I watched the sunlight dance on the wing of the plane, soft yellow beams moving in and out as the cloud figures flitted beside them without a care. It was fascinating, it was a welcome reprieve from the boredom induced by my 12 hour flight.
I was sleep deprived. My body ached from sitting down for hours,and I reek. I hated traveling this long.
After three movies and countless games of tetris, I was bored out of my wits, yet all I can see outside was dark sea of clouds. Endless, flat, dark things. There were no stars in that part of the sky.
Hours later, the pilot annouced our descent. I was filled with both regret and relief. Relief because I can finally take a bath. Regret because, I can never see you again (at least physically, I can still stalk you in social media, but that is beside the point).

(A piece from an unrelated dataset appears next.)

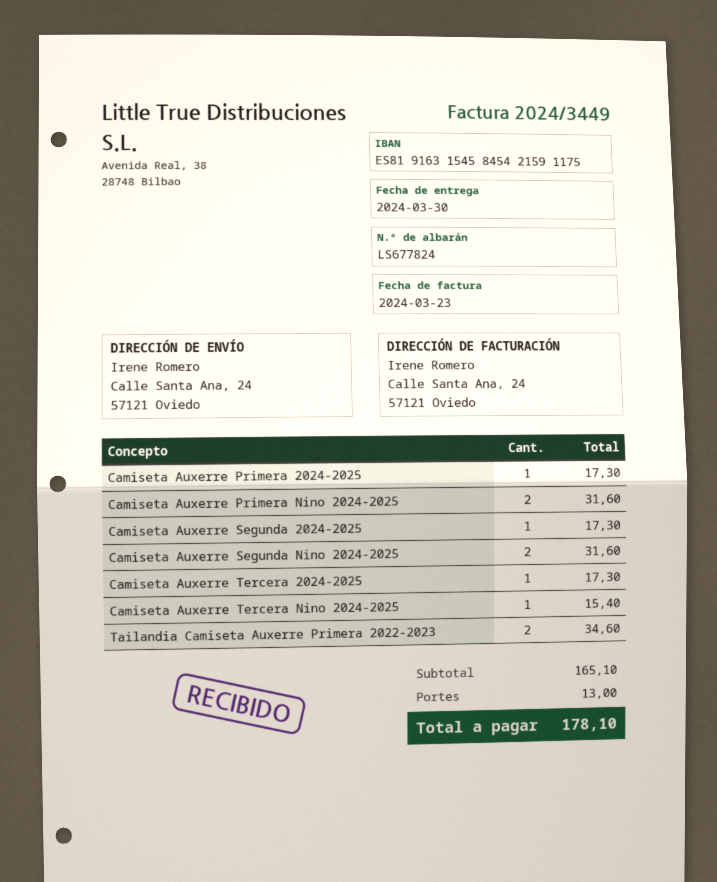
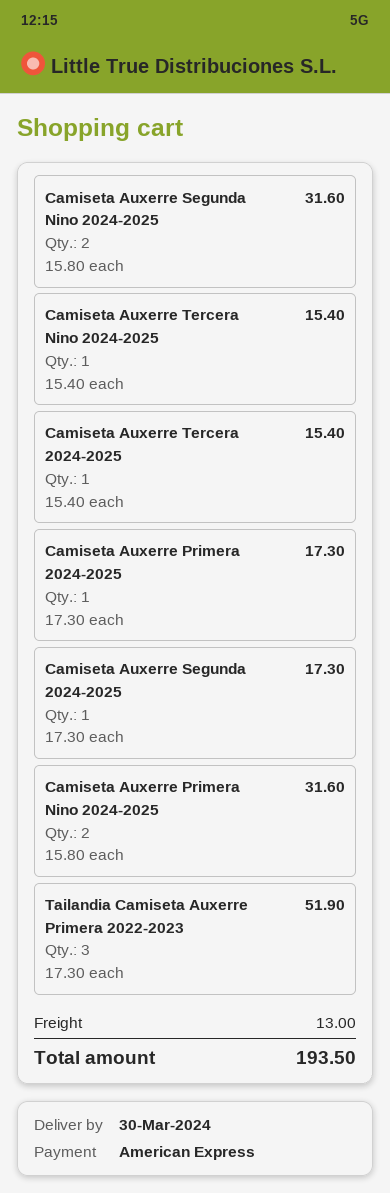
Camiseta Auxerre Tercera 2024-2025: 1 for 17.30 -> 1 for 15.40
Tailandia Camiseta Auxerre Primera 2022-2023: 2 for 34.60 -> 3 for 51.90
total: 178.10 -> 193.50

This. This trip was the death of us. It was a finality brought about by timezones and miles of differences. I wanted to move out of my comfort zone, grow and see places, but you wanted me to stay. You wanted me to grow old with you, I know it is a romantic thing, but you wanted us to grow old in the same place, doing the same things with the same people. You wanted us to stagnate.
I would’ve loved to grow old with you, test the realness of forever with you. But I also want us to explore things, to get out of town and meet and do things with other people.
Asking you to do that for me is like asking Peter Pan to grow up. It was hopeless. So I chose to grow up, chose to leave our Neverland, and I chose to leave you.
It was warm outside the airport, yet I felt cold. It was like I never left our little town. I hated it. I had to remind myself that I was miles and miles away from you. That I chose this, and you didn’t choose me.
LA was beautiful. It was exciting. It was nothing like our town. It was nothing like you.
I will have this new life without you here; here outside our proverbial Neverland. I would miss you, I would wish that you were here with me but I will never regret leaving you.
Someday, if ever you find the need to grow up, I will be waiting for you here.